# Show that if there are $4$ points and $3$ of them are on a circle, then the last point has to be on the circle if…

So I have a problem I have been working on. I am trying to show that if I have $4$ points and $3$ of them are on a circle. Then the last point has to be on the circle if we say that the sum of distances from all the points are equal.

What I tried to use coordinate geometry but I do not see a nice way to do it. If we have the 3 points on a circle $a=(x_1,y_1),b=(x_2,y_2),c=(x_2,y_2)$ and the last point $d=(x_4,y_4)$ then we center the circle at $(0,0)$ and for simplicity set $r=1$ so we get

$$x_1^2+y_1^2=1$$

$$x_2^2+y_2^2=1$$

$$x_3^2+y_3^2=1$$

Now we can use this to simplify the distances from each point

$$|ab|=\sqrt{2(1-x_1x_2-y_1y_2)}$$

$$|ac|=\sqrt{2(1-x_1x_3-y_1y_3)}$$

$$|bc|=\sqrt{2(1-x_2x_3-y_2y_3)}$$

$$|ad|=\sqrt{1+x_4^2+y_4^2+2(-x_1x_4-y_1y_4)}$$

$$|cd|=\sqrt{1+x_4^2+y_4^2+2(-x_3x_4-y_3y_4)}$$

$$|bd|=\sqrt{1+x_4^2+y_4^2+2(-x_2x_4-y_2y_4)}$$

Now we also know that $|ab|+|ac|+|ad|=|ab|+|bc|+|bd|=|ac|+|bc|+|bd|=|ad|+|cd|+|bd|$ from the fact that the sum of distances is equal.

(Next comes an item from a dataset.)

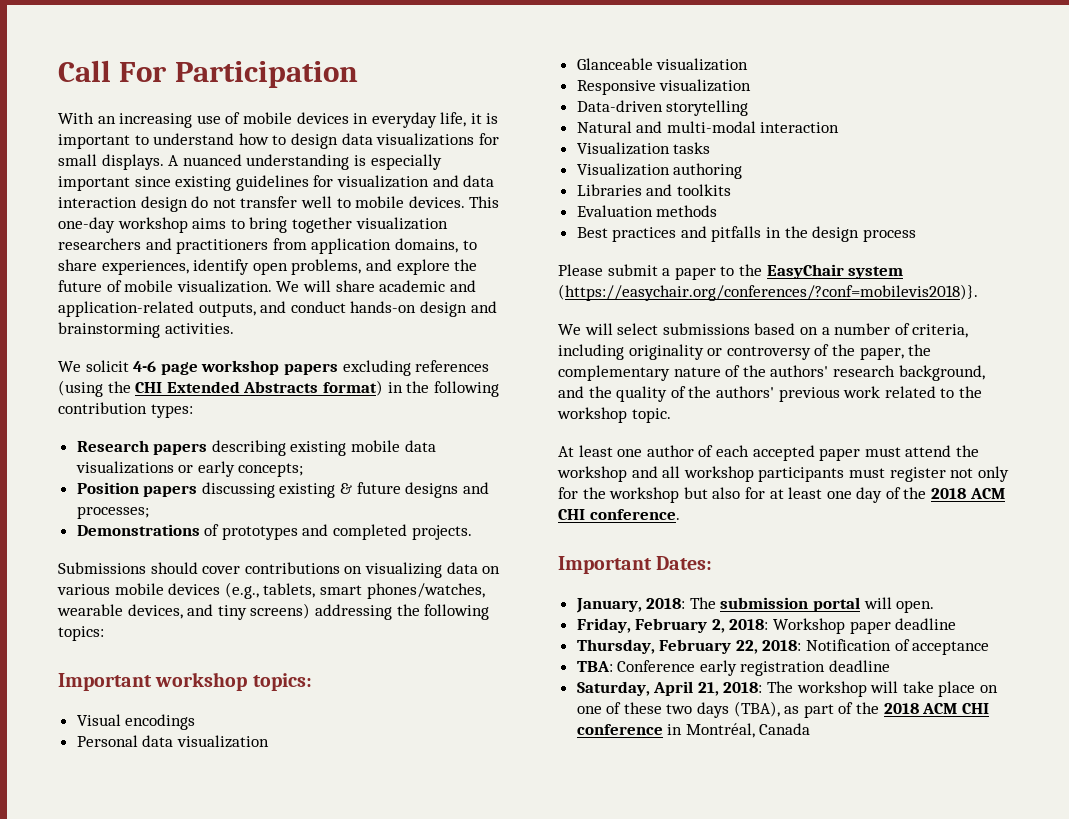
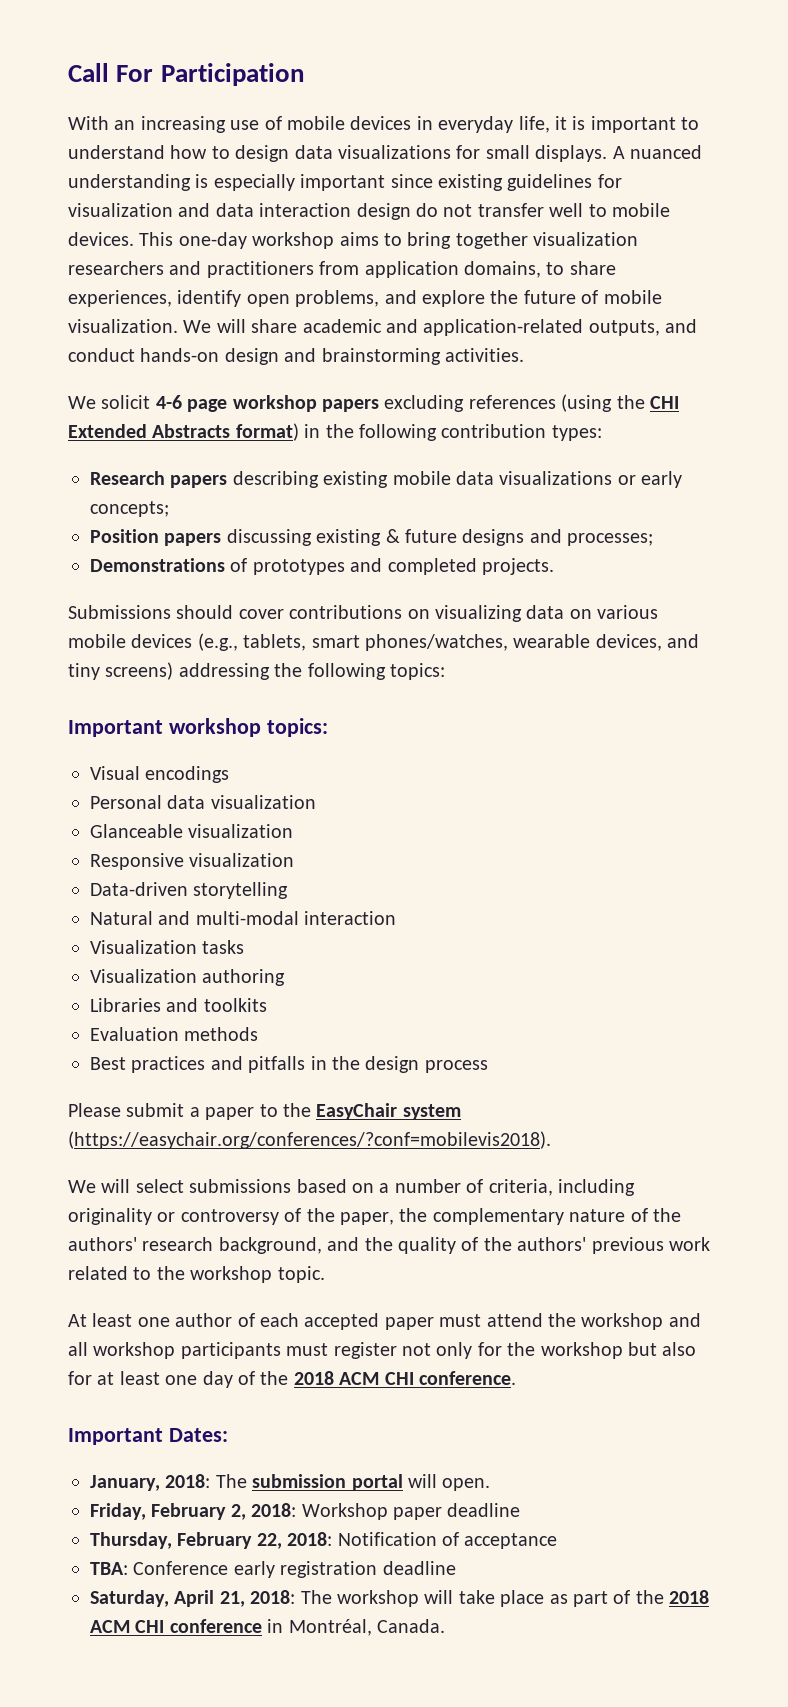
- Please submit a paper to the EasyChair system (https://easychair.org/conferences/?conf=mobilevis2018)}.
+ Please submit a paper to the EasyChair system (https://easychair.org/conferences/?conf=mobilevis2018).
- Saturday, April 21, 2018: The workshop will take place on one of these two days (TBA), as part of the 2018 ACM CHI conference in Montréal, Canada
+ Saturday, April 21, 2018: The workshop will take place as part of the 2018 ACM CHI conference in Montréal, Canada.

Having all this information now I want to conclude that $x_4^2+y_4^2=1$

I know I can eliminate one of the unknown distances from the equalities but that does not seem to help.

Any input, hints would be appreciated.

• Can you clarify "the sum of the distances from all the points has to be equal"? – Akababa Feb 25 '18 at 6:41
• @akababa i wrote it out at the end. If you take a point, sun the distancesfrom the other points, you get S. now you do it for all the other points and you get S as well. – Sorfosh Feb 25 '18 at 6:44
• Do you want to write $$|ab|+|ac|+|ad|=|ab|+|bc|+\color{red}{|bd|}=|ac|+|bc|+\color{red}{|cd|}=|ad|+|cd|+|bd|$$? – Jaideep Khare Feb 25 '18 at 6:59
• @Sorfosh You should clearify the expression "the sum of the distances from all the points has to equal" exactly where you wrote it, not at the end of a long post. – DonAntonio Feb 25 '18 at 9:18

Hints:

Consider an arbitrary quadrilateral ABCD with sides a, b, c, d and diagonals $d_1$ and $d_2$.

So according to information given $$a+d+d_1=a+b+d_2=b+c+d_1=c+d+d_2$$

So doesn't this appear to be a rectangle on solving these equations?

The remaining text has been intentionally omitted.